Civic Service Union 52 saw 83 per cent of eligible City of Edmonton members vote Saturday to Monday in support of a strike mandate, with results coming five days after 93 per cent of Edmonton Public Library members also represented by the union voting 94 per cent in favour of going on strike.

"It is clear that city council and administration are out of touch with their employee base," Lanny Chudyk, president of CSU 52, said on Tuesday afternoon in a media release .

"Our members have sent a very clear message: they will not settle for an unfair agreement and watch as dollars are continuously mispent without considering those who actually perform the front-line, core services on behalf of Edmontonians."

Chudyk said the union members don't want services they provide disrupted and that the union's goal "is still to reach a fair and equitable settlement."

CSU 52 represents 6,000 technical, professional, administrative and clerical workers between the bargaining units for city and library workers.

The union applied for a strike vote following a mandatory 14-day cooling-off period that ended Jan. 30.

That came after "a lack of movement" in contract negotiations between the city and the bargaining units, CSU52 said in late January.
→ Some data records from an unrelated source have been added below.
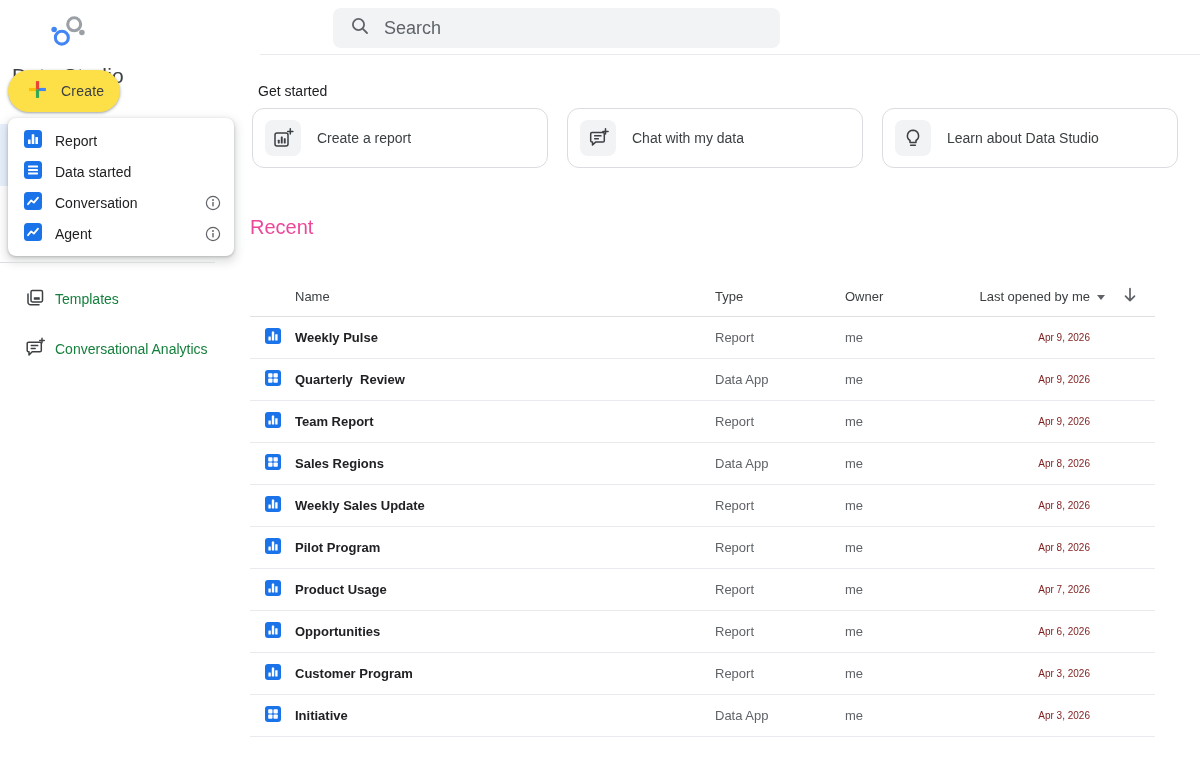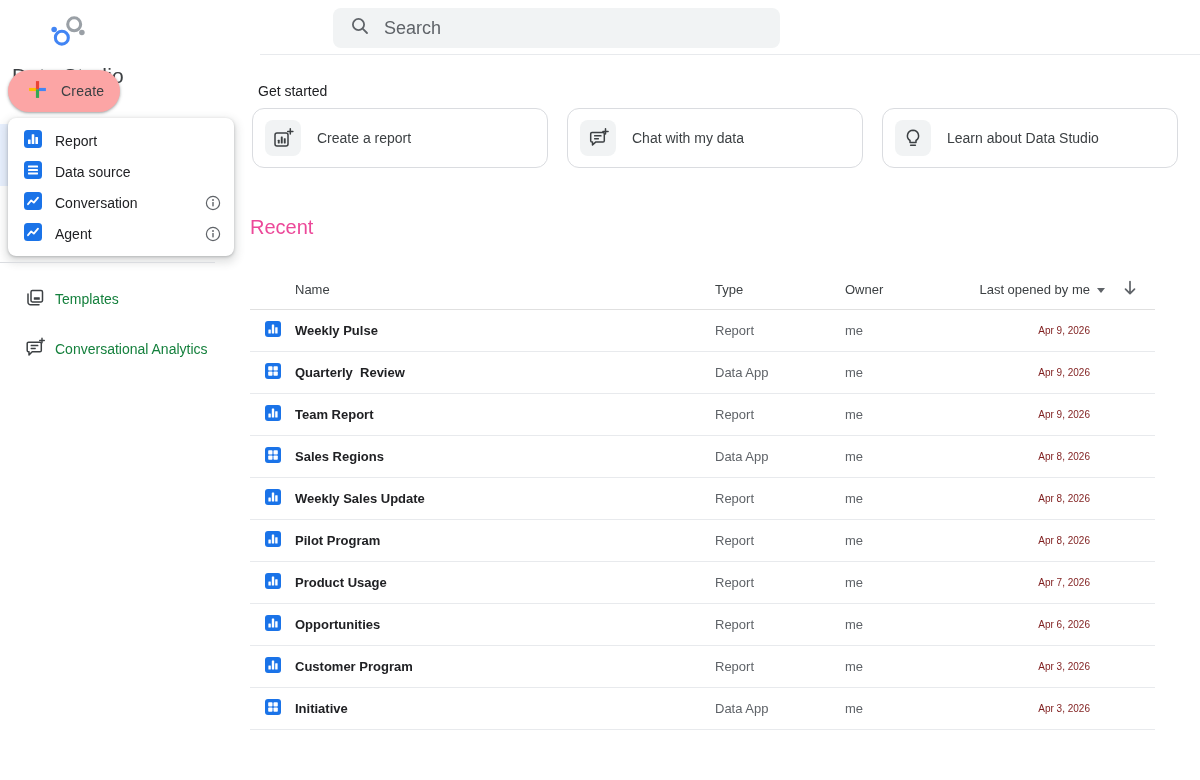"Create" .create-btn { background: #fca5a5 -> #fde047 }
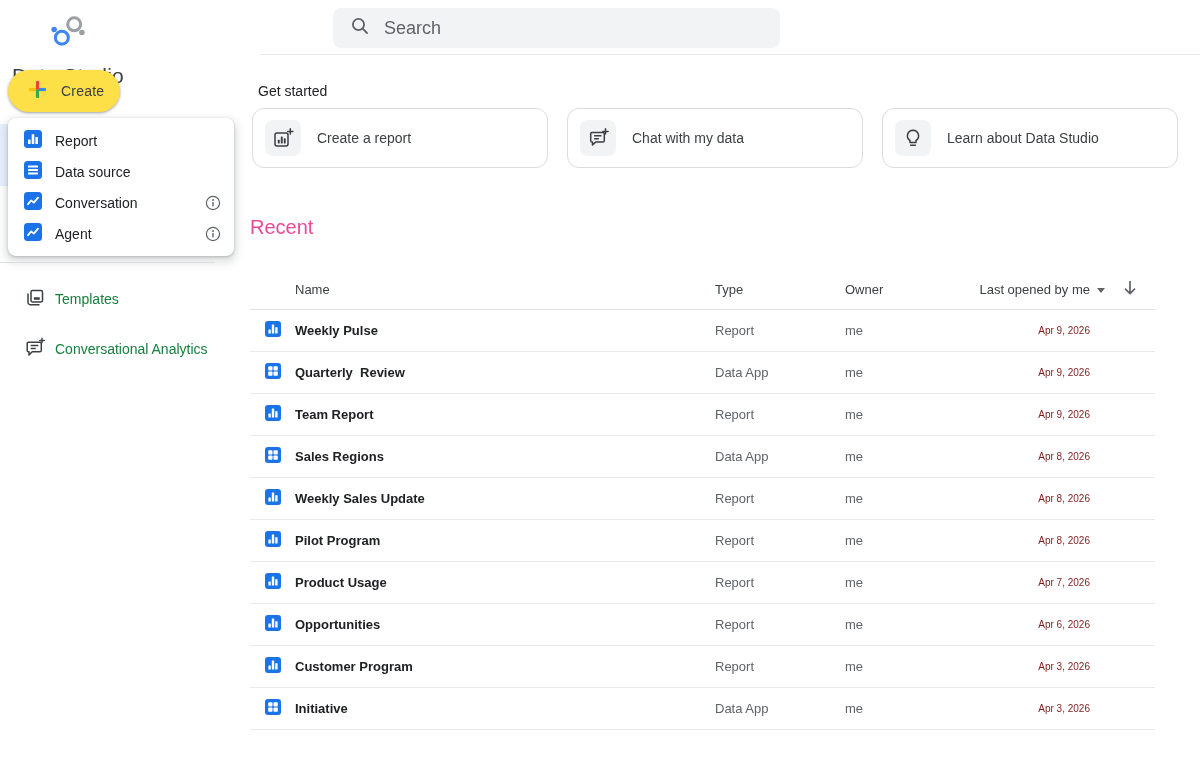"Data source" span.menu-label { text: source -> started }
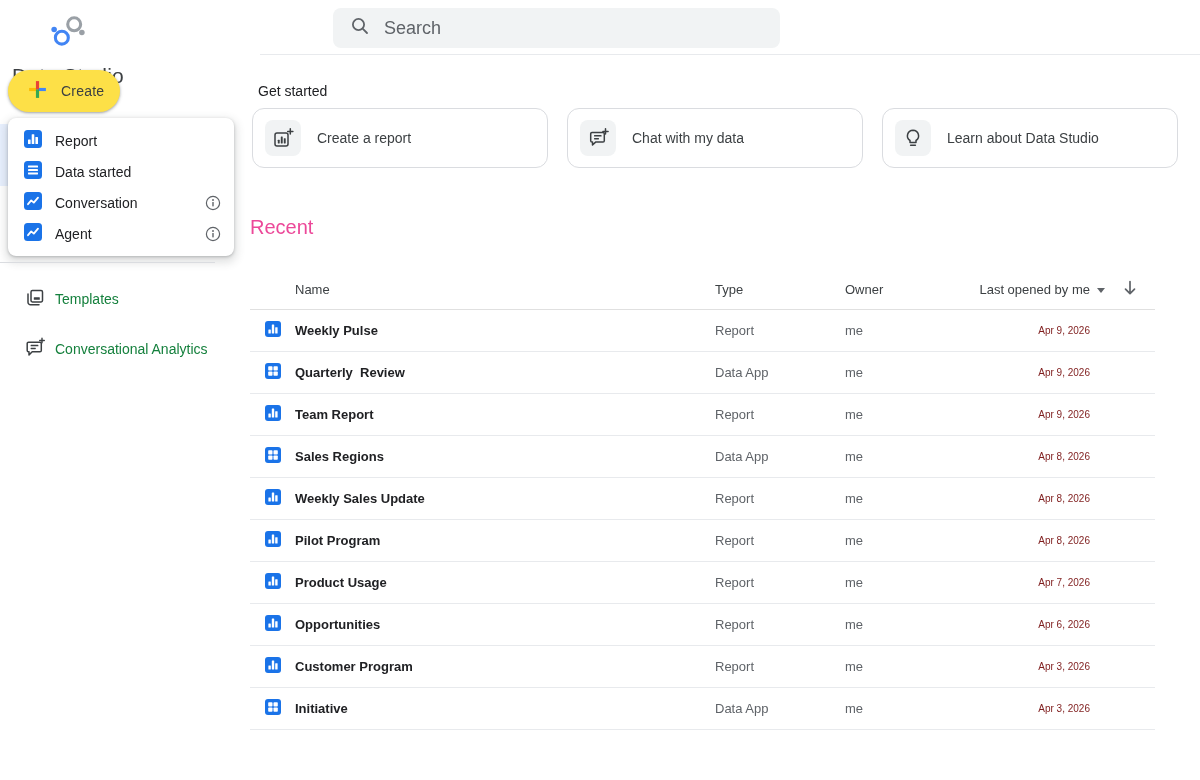"Name" .table { top: 270px -> 277px }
The City of Edmonton, which has offered a 7.25-per-cent wage increase over five years to the workers, applied last week to the Alberta Labour Relations Board for approval of a lockout poll.

CSU 52 told CTV News Edmonton last week that the Edmonton Public Library has also applied to the labour board for a lockout poll. The union bargaining unit for library employees is separate from the city workers.

The city's and library's applications are the first step toward a potential lockout.

Applying for a lockout poll will allow the city to lock out workers during a strike "to minimize disruption to city services," the city said on Friday.